[Version comparison data]
════

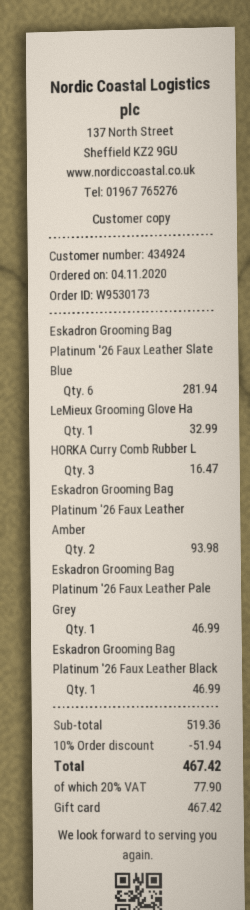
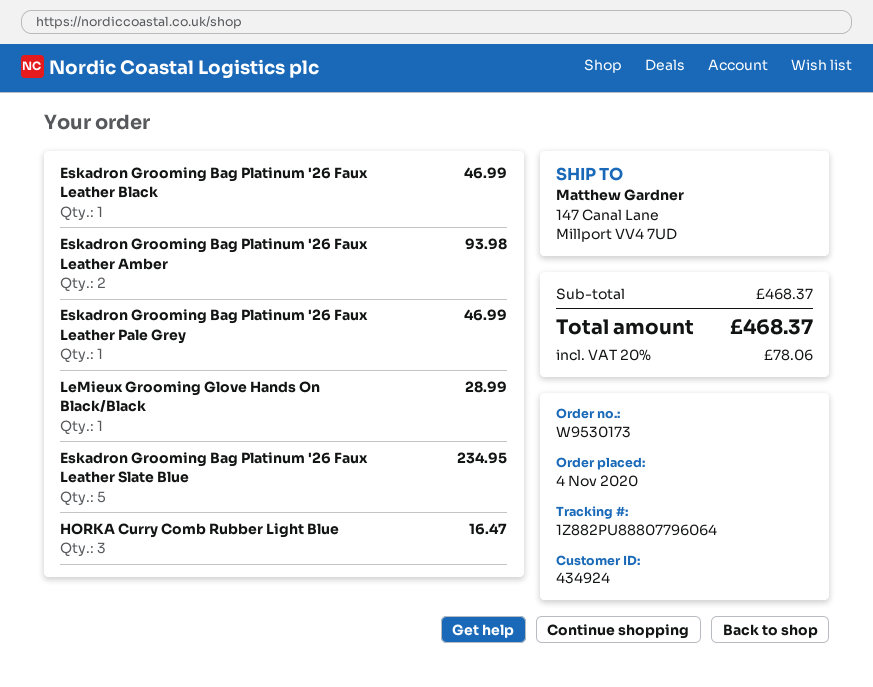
Eskadron Grooming Bag Platinum '26 Faux Leather Slate Blue: 6 for 281.94 -> 5 for 234.95
LeMieux Grooming Glove Ha: 1 for 32.99 -> 1 for 28.99
subtotal: 519.36 -> 468.37
discount: 10% = 51.94 -> none
tax: 20% = 77.90 -> 20% = 78.06
total: 467.42 -> 468.37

════

Transcribe the records verbatim and omit the images.

Eskadron Grooming Bag Platinum '26 Faux Leather Slate Blue: 6 for 281.94 -> 5 for 234.95
LeMieux Grooming Glove Ha: 1 for 32.99 -> 1 for 28.99
subtotal: 519.36 -> 468.37
discount: 10% = 51.94 -> none
tax: 20% = 77.90 -> 20% = 78.06
total: 467.42 -> 468.37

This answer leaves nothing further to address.